# [Data provided]
###

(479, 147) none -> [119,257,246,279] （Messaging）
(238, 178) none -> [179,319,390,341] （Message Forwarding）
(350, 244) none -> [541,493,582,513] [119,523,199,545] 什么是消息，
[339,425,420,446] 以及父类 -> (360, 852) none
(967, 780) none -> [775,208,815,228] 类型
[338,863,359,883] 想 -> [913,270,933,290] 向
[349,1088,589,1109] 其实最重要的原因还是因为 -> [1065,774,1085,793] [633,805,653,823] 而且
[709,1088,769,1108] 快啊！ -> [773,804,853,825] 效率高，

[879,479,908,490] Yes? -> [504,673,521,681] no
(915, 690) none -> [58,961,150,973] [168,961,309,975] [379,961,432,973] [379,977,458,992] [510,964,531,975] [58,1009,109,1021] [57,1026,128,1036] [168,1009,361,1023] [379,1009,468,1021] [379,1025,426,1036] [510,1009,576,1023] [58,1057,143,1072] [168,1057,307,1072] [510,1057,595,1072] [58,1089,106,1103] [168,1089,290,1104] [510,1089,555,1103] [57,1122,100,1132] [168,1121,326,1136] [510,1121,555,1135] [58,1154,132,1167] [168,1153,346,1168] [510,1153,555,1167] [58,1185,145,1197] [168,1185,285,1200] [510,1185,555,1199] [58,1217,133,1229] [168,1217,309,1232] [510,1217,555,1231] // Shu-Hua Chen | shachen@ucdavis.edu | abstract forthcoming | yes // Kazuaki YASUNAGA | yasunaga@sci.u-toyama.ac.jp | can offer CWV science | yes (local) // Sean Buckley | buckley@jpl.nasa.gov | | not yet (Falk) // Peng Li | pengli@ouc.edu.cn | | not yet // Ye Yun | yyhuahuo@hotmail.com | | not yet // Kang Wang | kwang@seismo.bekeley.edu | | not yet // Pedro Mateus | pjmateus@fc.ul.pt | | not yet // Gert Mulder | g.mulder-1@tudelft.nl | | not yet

###

# [What you need to do]
When you transcribe the listing, make each line match the original exactly.

# [Response to this exercise]
(479, 147) none -> [119,257,246,279] （Messaging）
(238, 178) none -> [179,319,390,341] （Message Forwarding）
(350, 244) none -> [541,493,582,513] [119,523,199,545] 什么是消息，
[339,425,420,446] 以及父类 -> (360, 852) none
(967, 780) none -> [775,208,815,228] 类型
[338,863,359,883] 想 -> [913,270,933,290] 向
[349,1088,589,1109] 其实最重要的原因还是因为 -> [1065,774,1085,793] [633,805,653,823] 而且
[709,1088,769,1108] 快啊！ -> [773,804,853,825] 效率高，

[879,479,908,490] Yes? -> [504,673,521,681] no
(915, 690) none -> [58,961,150,973] [168,961,309,975] [379,961,432,973] [379,977,458,992] [510,964,531,975] [58,1009,109,1021] [57,1026,128,1036] [168,1009,361,1023] [379,1009,468,1021] [379,1025,426,1036] [510,1009,576,1023] [58,1057,143,1072] [168,1057,307,1072] [510,1057,595,1072] [58,1089,106,1103] [168,1089,290,1104] [510,1089,555,1103] [57,1122,100,1132] [168,1121,326,1136] [510,1121,555,1135] [58,1154,132,1167] [168,1153,346,1168] [510,1153,555,1167] [58,1185,145,1197] [168,1185,285,1200] [510,1185,555,1199] [58,1217,133,1229] [168,1217,309,1232] [510,1217,555,1231] // Shu-Hua Chen | shachen@ucdavis.edu | abstract forthcoming | yes // Kazuaki YASUNAGA | yasunaga@sci.u-toyama.ac.jp | can offer CWV science | yes (local) // Sean Buckley | buckley@jpl.nasa.gov | | not yet (Falk) // Peng Li | pengli@ouc.edu.cn | | not yet // Ye Yun | yyhuahuo@hotmail.com | | not yet // Kang Wang | kwang@seismo.bekeley.edu | | not yet // Pedro Mateus | pjmateus@fc.ul.pt | | not yet // Gert Mulder | g.mulder-1@tudelft.nl | | not yet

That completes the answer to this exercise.